In bestimmten Grenzen ist die Verdichtung des Bodens tolerabel, in einigen Fällen sogar erwünscht. Dies gilt z.B. für die Rückverdichtung von hochgefrorenem Boden unter Grünland oder zur Herstellung von Bodenschluss bei der Saatbettbereitung.
Bodenscherung
Bei der Bodenscherung wird der Bodenkörper in sich seitlich verschoben. Dadurch verändern sich die Porenformen. Die Durchgängigkeit von Poren kann zerstört werden. Die Lagerungsdichte des Bodens bleibt davon zunächst unberührt. Das Gefüge wird aber instabiler und so leichter verdichtbar.
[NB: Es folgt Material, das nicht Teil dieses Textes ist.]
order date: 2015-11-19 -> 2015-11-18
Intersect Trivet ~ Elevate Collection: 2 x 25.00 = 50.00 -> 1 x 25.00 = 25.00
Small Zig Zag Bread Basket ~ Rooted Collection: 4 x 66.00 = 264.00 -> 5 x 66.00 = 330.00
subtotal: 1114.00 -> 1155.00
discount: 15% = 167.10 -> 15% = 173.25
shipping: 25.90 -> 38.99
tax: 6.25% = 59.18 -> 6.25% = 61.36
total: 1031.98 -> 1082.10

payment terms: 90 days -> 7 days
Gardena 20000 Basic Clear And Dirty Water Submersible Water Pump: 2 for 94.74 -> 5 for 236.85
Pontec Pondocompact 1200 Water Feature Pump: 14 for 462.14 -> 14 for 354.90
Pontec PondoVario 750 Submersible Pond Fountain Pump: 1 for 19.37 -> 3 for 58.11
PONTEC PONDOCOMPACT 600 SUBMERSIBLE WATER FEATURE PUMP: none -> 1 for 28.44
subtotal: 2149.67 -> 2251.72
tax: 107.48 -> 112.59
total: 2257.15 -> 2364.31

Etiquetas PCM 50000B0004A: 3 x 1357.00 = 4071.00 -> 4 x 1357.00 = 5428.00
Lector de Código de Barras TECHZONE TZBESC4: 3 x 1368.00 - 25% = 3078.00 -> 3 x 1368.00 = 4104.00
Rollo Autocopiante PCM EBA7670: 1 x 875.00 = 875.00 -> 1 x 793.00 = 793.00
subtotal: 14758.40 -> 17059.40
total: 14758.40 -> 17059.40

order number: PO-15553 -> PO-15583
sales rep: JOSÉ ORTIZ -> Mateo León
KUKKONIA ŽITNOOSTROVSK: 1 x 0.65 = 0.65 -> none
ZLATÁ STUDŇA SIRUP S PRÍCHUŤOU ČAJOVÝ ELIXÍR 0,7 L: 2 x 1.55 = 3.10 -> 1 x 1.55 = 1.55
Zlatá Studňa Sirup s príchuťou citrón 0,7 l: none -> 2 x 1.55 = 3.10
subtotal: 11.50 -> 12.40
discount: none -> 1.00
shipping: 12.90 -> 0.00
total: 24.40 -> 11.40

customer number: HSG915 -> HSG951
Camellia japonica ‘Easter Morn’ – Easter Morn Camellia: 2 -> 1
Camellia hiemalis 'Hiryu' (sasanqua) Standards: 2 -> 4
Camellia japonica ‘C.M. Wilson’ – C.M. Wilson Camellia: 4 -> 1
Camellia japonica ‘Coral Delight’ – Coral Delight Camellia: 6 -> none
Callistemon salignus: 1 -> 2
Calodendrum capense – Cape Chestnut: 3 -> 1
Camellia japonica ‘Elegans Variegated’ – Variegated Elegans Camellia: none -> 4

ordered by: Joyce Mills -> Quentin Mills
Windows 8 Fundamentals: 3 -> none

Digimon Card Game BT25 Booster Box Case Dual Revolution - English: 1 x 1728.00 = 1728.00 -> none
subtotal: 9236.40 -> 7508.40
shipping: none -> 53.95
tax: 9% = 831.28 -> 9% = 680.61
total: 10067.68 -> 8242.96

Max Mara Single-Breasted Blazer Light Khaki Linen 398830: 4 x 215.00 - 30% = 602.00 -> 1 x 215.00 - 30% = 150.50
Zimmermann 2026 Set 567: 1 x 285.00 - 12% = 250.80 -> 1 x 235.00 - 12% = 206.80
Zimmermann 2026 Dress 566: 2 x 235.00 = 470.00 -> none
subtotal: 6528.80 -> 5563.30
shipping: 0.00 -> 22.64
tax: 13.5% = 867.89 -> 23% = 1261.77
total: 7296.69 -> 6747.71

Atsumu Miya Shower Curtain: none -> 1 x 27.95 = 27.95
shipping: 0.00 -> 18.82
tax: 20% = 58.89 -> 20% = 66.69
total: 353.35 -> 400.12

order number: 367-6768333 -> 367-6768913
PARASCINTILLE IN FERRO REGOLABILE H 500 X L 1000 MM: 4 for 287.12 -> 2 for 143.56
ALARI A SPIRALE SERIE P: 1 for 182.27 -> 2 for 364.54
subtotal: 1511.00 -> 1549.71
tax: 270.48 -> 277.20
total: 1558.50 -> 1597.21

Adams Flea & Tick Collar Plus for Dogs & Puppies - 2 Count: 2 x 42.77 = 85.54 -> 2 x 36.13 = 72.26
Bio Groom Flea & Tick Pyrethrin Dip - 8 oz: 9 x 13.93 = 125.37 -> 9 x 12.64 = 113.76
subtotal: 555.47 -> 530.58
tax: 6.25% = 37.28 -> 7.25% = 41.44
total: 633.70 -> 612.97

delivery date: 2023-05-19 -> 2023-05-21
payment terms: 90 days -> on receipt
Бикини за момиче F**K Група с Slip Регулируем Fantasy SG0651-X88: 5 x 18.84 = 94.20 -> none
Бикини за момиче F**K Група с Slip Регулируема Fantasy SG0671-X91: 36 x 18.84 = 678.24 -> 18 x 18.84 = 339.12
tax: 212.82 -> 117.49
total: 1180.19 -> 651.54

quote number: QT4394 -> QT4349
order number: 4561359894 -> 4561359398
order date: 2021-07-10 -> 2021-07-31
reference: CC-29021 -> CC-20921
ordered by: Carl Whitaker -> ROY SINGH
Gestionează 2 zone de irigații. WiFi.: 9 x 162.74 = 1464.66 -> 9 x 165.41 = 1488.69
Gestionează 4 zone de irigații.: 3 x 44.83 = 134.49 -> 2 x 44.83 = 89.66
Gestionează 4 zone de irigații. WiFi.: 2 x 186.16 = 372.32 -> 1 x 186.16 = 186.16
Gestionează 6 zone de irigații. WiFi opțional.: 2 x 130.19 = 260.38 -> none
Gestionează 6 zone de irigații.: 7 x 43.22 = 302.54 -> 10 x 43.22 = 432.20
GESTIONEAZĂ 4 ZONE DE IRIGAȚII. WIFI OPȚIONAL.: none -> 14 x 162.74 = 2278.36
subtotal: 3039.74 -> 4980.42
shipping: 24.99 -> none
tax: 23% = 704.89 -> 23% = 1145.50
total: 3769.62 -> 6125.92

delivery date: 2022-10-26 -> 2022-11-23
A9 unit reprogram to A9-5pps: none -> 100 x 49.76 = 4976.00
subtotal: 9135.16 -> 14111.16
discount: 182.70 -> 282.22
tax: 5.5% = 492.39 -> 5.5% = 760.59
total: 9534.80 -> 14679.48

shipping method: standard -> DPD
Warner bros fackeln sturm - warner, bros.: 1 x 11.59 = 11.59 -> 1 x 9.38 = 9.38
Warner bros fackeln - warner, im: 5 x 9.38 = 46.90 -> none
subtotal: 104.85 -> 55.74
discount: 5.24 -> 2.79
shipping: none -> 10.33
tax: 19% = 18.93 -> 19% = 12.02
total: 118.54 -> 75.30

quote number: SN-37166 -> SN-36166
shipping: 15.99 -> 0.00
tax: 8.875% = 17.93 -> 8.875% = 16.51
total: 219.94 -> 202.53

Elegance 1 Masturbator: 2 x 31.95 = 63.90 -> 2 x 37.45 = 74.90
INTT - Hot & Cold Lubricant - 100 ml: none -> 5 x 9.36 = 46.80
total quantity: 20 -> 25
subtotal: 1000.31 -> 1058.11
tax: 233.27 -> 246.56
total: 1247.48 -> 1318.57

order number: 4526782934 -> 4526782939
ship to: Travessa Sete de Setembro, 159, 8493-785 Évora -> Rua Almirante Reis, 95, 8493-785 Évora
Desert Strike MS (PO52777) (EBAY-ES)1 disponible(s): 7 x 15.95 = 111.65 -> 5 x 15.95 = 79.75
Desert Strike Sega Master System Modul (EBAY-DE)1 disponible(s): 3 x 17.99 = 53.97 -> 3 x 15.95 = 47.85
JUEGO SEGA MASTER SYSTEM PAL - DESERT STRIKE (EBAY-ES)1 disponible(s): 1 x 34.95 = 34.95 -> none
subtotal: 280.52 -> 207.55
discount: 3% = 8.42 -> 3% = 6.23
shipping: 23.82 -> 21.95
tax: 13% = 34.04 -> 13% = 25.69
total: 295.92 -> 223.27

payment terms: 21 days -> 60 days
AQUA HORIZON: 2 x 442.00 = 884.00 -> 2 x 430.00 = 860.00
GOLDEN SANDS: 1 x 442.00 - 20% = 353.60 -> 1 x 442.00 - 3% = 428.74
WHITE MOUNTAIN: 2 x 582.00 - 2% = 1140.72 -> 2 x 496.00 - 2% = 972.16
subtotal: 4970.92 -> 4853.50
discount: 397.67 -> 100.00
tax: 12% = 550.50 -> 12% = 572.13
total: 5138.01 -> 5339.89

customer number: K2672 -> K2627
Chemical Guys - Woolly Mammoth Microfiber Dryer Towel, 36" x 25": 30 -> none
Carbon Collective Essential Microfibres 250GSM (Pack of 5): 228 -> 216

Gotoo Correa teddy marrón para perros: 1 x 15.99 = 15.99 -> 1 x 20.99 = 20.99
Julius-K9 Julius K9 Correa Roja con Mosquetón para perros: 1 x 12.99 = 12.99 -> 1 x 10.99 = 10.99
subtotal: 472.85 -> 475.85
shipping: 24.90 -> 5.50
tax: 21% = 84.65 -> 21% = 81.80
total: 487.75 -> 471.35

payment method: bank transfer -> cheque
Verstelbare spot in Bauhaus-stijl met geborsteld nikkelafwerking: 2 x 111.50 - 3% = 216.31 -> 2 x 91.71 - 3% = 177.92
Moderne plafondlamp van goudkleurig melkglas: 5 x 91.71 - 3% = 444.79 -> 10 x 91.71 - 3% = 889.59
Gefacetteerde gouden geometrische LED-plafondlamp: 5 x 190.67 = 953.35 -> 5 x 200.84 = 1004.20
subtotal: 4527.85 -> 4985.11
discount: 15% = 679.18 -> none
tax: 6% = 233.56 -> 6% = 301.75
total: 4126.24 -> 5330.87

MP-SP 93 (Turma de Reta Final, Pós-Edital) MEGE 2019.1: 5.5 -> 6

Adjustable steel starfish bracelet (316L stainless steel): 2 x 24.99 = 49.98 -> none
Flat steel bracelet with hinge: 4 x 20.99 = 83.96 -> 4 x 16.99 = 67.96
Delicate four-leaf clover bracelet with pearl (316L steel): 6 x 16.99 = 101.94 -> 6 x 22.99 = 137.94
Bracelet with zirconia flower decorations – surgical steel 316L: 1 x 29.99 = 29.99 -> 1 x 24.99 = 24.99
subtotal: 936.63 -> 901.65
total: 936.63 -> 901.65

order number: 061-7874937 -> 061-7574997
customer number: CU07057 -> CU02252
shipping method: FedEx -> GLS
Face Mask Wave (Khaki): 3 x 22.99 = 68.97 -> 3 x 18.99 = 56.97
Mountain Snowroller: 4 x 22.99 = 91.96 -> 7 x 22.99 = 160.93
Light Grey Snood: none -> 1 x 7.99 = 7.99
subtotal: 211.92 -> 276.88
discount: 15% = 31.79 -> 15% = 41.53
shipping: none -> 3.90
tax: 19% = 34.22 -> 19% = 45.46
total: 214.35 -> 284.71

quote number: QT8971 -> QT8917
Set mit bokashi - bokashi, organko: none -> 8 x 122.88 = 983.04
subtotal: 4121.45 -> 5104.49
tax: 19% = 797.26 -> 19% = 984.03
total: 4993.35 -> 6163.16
Meistens wirken verdichtende und scherende Kräfte zusammen auf den Boden ein. Scherung entsteht z.B. durch Reifenschlupf und Verdichtung vor allem durch Kontaktflächendruck von Maschinen (resultierend aus Radlast und Reifenauflagefläche). So sind Pflugsohlen das Ergebnis der scherenden und verdichtenden Wirkung von Furchenrädern.
Bodenschadverdichtung
Bodenschadverdichtung liegt vor, wenn das Porensystem soweit verformt ist, dass die Versorgungsleistungen (Luft, Wasser, Nährstoffe) für den Pflanzenbestand und damit die Ertragssicherheit dauerhaft beeinträchtigt sind.
Eine Gefährdung besteht vor allem für den Unterboden, da hier Gefügeschäden in der regel nicht durch Bodenbearbeitung behoben werden können.